The desolate place in Topping and Day's novel is Hexen Bridge, and the rituals owe something to "The Wicker Man" (another film in the don't-stop-in-this-town vein described above), but fertility, death and renewal are key themes in The Hollow Men, which is consistent with Doctor Who's final televised season. Think of Battlefield, Fenric, Ghost Light and especially Survival: they're all about the loss of old lives, the shedding of old skins, and the beginning of new existences, the latter two stories in particular. (This is wholly ironic, given that the series was quietly put to sleep by the BBC after this season was televised).
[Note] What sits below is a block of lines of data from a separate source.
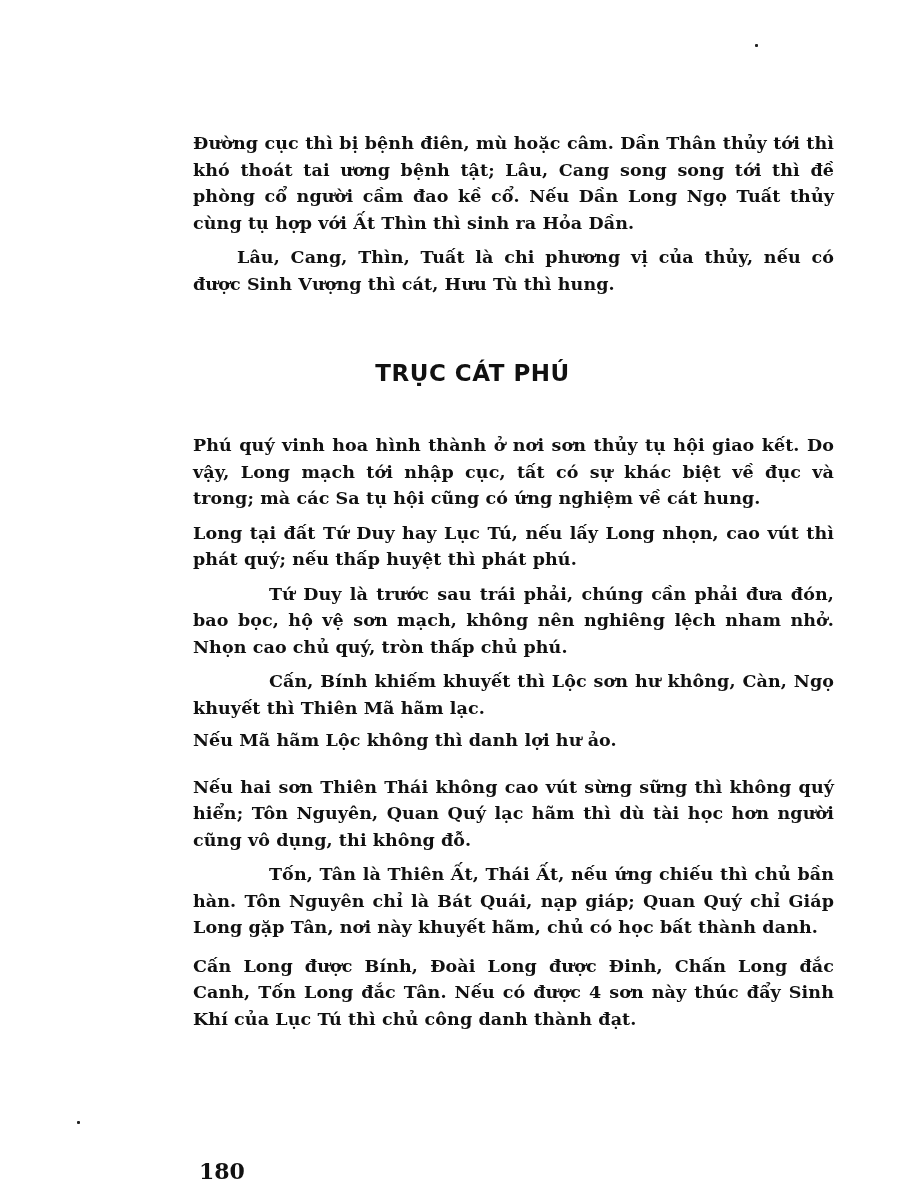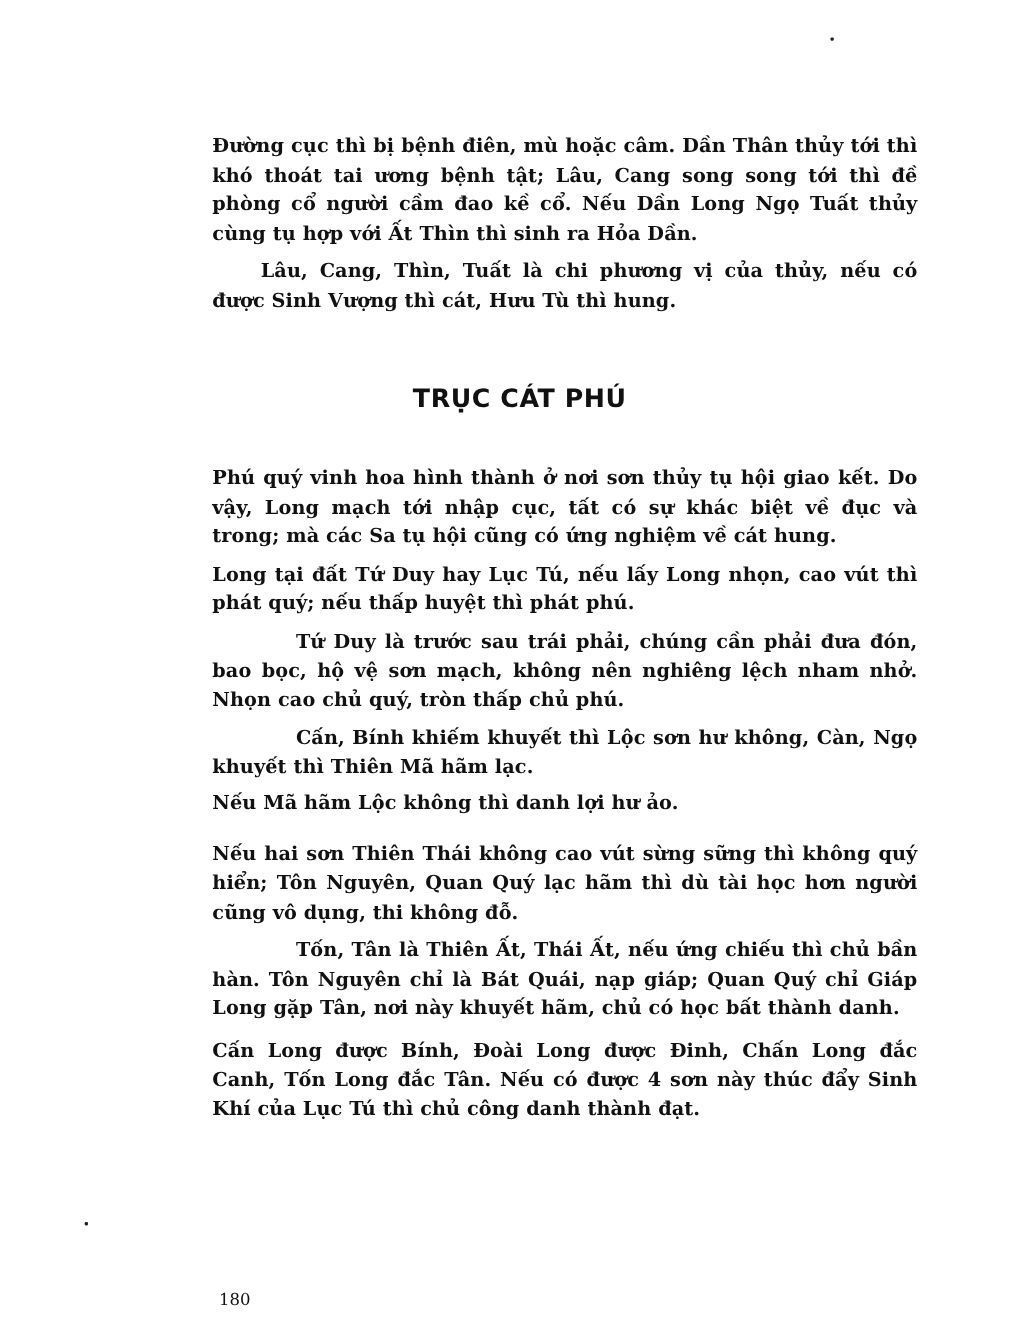--- a/index.html
+++ b/index.html
@@ -10,21 +10,21 @@
     body {
       width: 921px;
       height: 1200px;
       position: relative;
       overflow: hidden;
       font-family: "DejaVu Serif", "Liberation Serif", serif;
       color: #111111;
     }
     .page {
       position: absolute;
-      left: 0; top: 0;
+      left: 0; top: 10px;
       width: 921px; height: 1024px;
     }
     .speck {
       position: absolute;
       width: 3px; height: 3px;
       background: #222;
       border-radius: 1px;
     }
     .text-block {
       position: absolute;
@@ -53,24 +53,23 @@
       font-size: 23px;
       letter-spacing: 0.5px;
       margin: 0;
       padding-left: 24px;
       box-sizing: border-box;
     }
     .page-number {
       position: absolute;
       left: 199px;
       top: 1148px;
-      font-size: 15px;
-      font-weight: normal;
+      font-size: 22px;
+      font-weight: bold;
       font-family: "DejaVu Serif", "Liberation Serif", serif;
-      margin-top: 24px;
     }
   </style>
 </head>
 <body>
 
 <div class="page">
 
   <div class="speck" style="left:755px; top:34px;"></div>
   <div class="speck" style="left:77px; top:1111px;"></div>
 

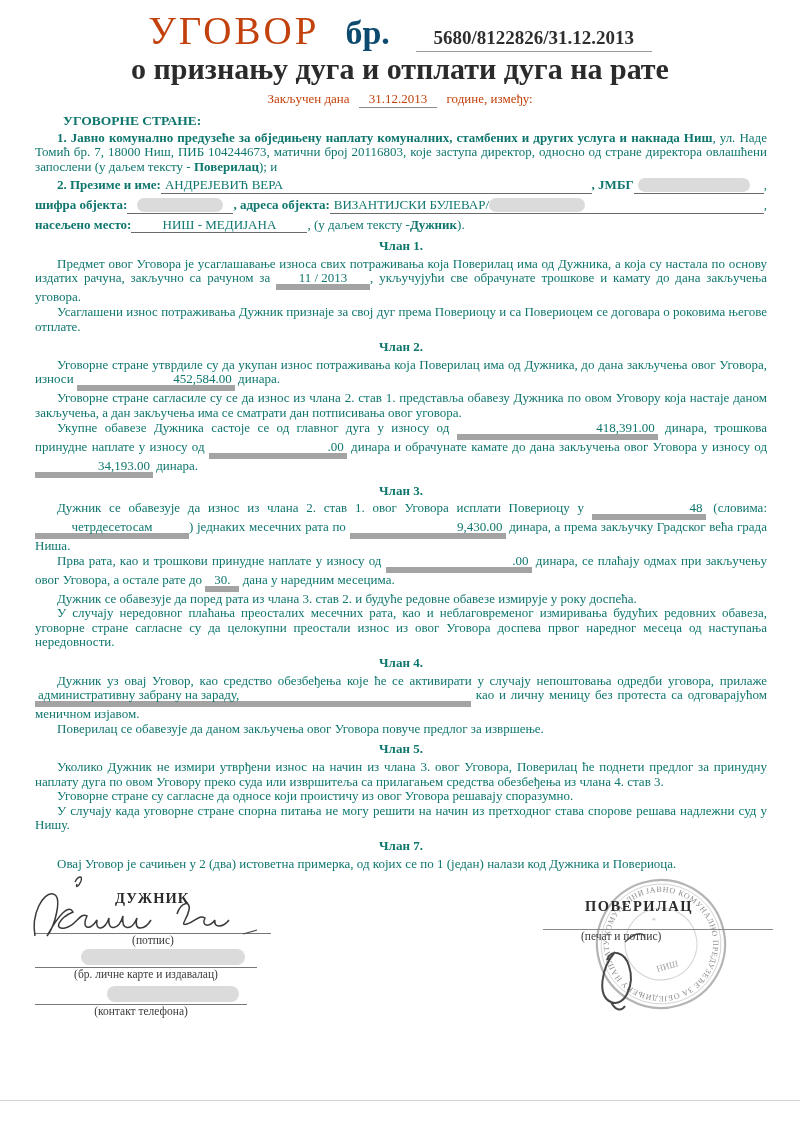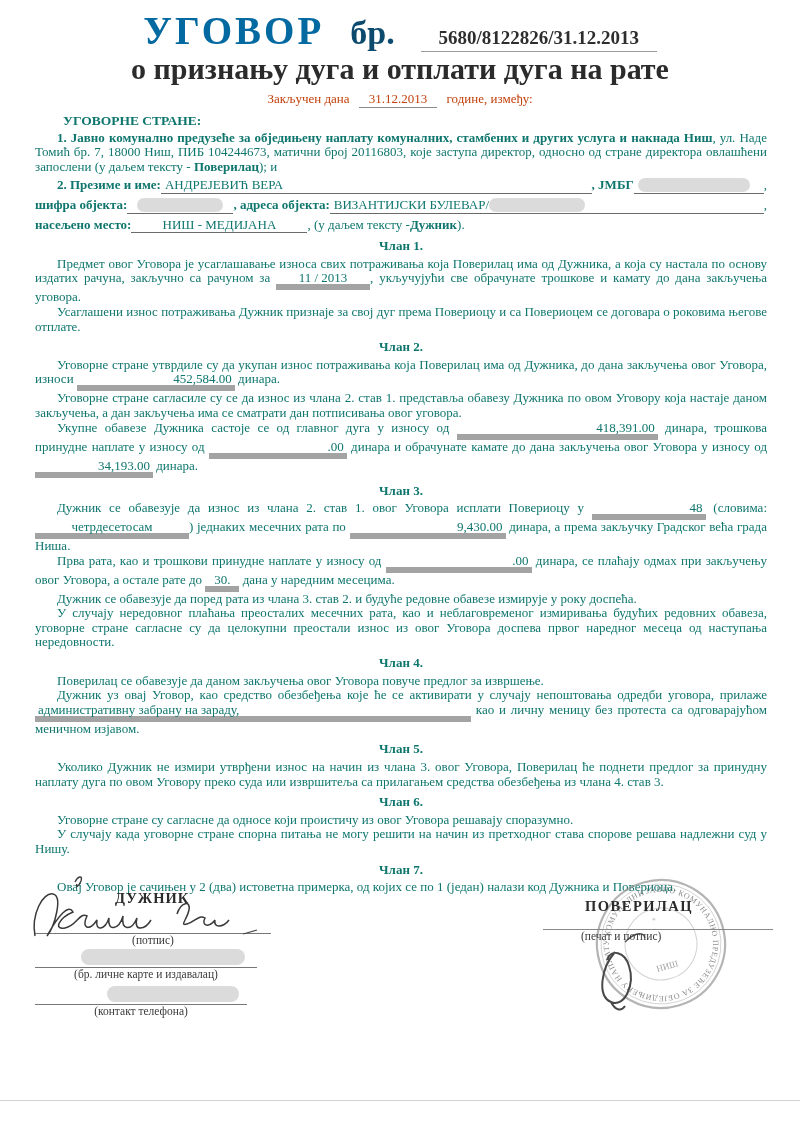--- a/index.html
+++ b/index.html
@@ -3,21 +3,21 @@
 <meta charset="utf-8">
 <style>
   html,body{margin:0;padding:0;background:#ffffff;}
   .page{position:relative;width:800px;height:1133px;background:#fff;overflow:hidden;
         font-family:"Liberation Serif","DejaVu Serif",serif;color:#232323;
         -webkit-font-smoothing:antialiased;}
   .b{font-weight:bold;}
   
   .title-row{position:absolute;top:8px;left:0;width:100%;display:flex;justify-content:center;
              align-items:baseline;gap:26px;}
-  .title-main{font-size:39px;font-weight:bold;letter-spacing:3px;color:#0369a1;}
+  .title-main{font-size:39px;font-weight:normal;letter-spacing:3px;color:#c2410c;}
   .title-no{font-size:34px;font-weight:bold;color:#0c4a6e;}
   .title-number{font-size:19px;font-weight:bold;border-bottom:1.5px solid #9a9a9a;
                 min-width:228px;text-align:center;padding:0 4px 2px 4px;color:#2e2e2e;}
   .subtitle{position:absolute;top:52px;left:0;width:100%;text-align:center;
             font-size:30px;font-weight:bold;color:#2b2b2b;}
   .dateline{position:absolute;top:91px;left:0;width:100%;text-align:center;font-size:13px;color:#c2410c;}
   .dateline .dt{display:inline-block;border-bottom:1px solid #8a8a8a;padding:0 10px;margin:0 6px;}
   
   .content{position:absolute;left:35px;right:33px;top:112px;font-size:13px;line-height:14.6px;
            text-align:justify;color:#0f766e;}
@@ -99,27 +99,26 @@
     <p class="para">Уговорне стране сагласиле су се да износ из члана 2. став 1. представља обавезу Дужника по овом Уговору која настаје даном закључења, а дан закључења има се сматрати дан потписивања овог уговора.</p>
     <p class="para"><span>Укупне обавезе Дужника састоје се од главног дуга у износу од</span> <span class="field fr" style="min-width:195px;">418,391.00</span> <span>динара, трошкова принудне наплате у износу од</span> <span class="field fr" style="min-width:132px;">.00</span> <span>динара и обрачунате камате до дана закључења овог Уговора у износу од</span> <span class="field fr" style="min-width:112px;">34,193.00</span> <span>динара.</span></p>
 
     <div class="art-h">Члан 3.</div>
     <p class="para"><span>Дужник се обавезује да износ из члана 2. став 1. овог Уговора исплати Повериоцу у</span> <span class="field fr" style="min-width:108px;">48</span> <span>(словима:</span> <span class="field fc" style="min-width:148px;">четрдесетосам</span><span>) једнаких месечних рата по</span> <span class="field fr" style="min-width:150px;">9,430.00</span> <span>динара, а према закључку Градског већа града Ниша.</span></p>
     <p class="para"><span>Прва рата, као и трошкови принудне наплате у износу од</span> <span class="field fr" style="min-width:140px;">.00</span> <span>динара, се плаћају одмах при закључењу овог Уговора, а остале рате до</span> <span class="field fc" style="min-width:28px;">30.</span> <span>дана у наредним месецима.</span></p>
     <p class="para">Дужник се обавезује да поред рата из члана 3. став 2. и будуће редовне обавезе измирује у року доспећа.</p>
     <p class="para">У случају нередовног плаћања преосталих месечних рата, као и неблаговременог измиривања будућих редовних обавеза, уговорне стране сагласне су да целокупни преостали износ из овог Уговора доспева првог наредног месеца од наступања нередовности.</p>
 
     <div class="art-h">Члан 4.</div>
+    <p class="para"><span>Дужник уз овај Уговор, као средство обезбеђења које ће се активирати у случају непоштовања одредби уговора, прилаже</span> <span class="field" style="min-width:430px;text-align:left;">административну забрану на зараду,</span> <span>као и личну меницу без протеста са одговарајућом меничном изјавом.</span></p>
     <p class="para">Поверилац се обавезује да даном закључења овог Уговора повуче предлог за извршење.</p>
-    <p class="para"><span>Дужник уз овај Уговор, као средство обезбеђења које ће се активирати у случају непоштовања одредби уговора, прилаже</span> <span class="field" style="min-width:430px;text-align:left;">административну забрану на зараду,</span> <span>као и личну меницу без протеста са одговарајућом меничном изјавом.</span></p>
 
     <div class="art-h">Члан 5.</div>
     <p class="para">Уколико Дужник не измири утврђени износ на начин из члана 3. овог Уговора, Поверилац ће поднети предлог за принудну наплату дуга по овом Уговору преко суда или извршитеља са прилагањем средства обезбеђења из члана 4. став 3.</p>
 
-    <div class="art-h">Члан 6.</div>
     <p class="para">Уговорне стране су сагласне да односе који проистичу из овог Уговора решавају споразумно.</p>
     <p class="para">У случају када уговорне стране спорна питања не могу решити на начин из претходног става спорове решава надлежни суд у Нишу.</p>
 
     <div class="art-h">Члан 7.</div>
     <p class="para">Овај Уговор је сачињен у 2 (два) истоветна примерка, од којих се по 1 (један) налази код Дужника и Повериоца.</p>
   </div>
 
   <div class="sig-area">
 
     <div class="sig-left">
The Hollow Men is a fine recreation of the latter days of the McCoy era. This period in the show's history was surely one of its finest, and carried the Doctor-companion relationship to a genuinely deep level. (Certainly deeper than if they'd just shared a tongue sandwich a la the TV movie). If this season's directors had only turned the bloody lights down... well, OK, this happened in Ghost Light, but the bright hi-gloss look ruined Battlefield. The Hollow Men is a truly dark story, however. Much of the action happens at night, and your imagination is not affected by overtime for night filming, or bright studio arc lights.
Topping and Day have created an interesting set of supporting characters, also. The locals in Hexen Bridge are well-drawn characters, who all benefit from being given a little back-story. In the prologue, we are introduced to a strange young boy named Kenny Shanks, an "alternative Ace" as previous reviewers have astutely noted. The mature Shanks ends up as one of Jack in the Green's human servants, a drug dealer who plans to introduce a vat full of Hakolian-modified genetic material into Liverpool's water supply. Shanks is working on behalf of Defence Minister Matthew Hatch, also a tool (and later avatar) of Jack in the Green. Shanks ends up killed by a policeman whose daughter he has goaded into suicide... and the Doctor has already apologised to the boy Shanks for causing his death.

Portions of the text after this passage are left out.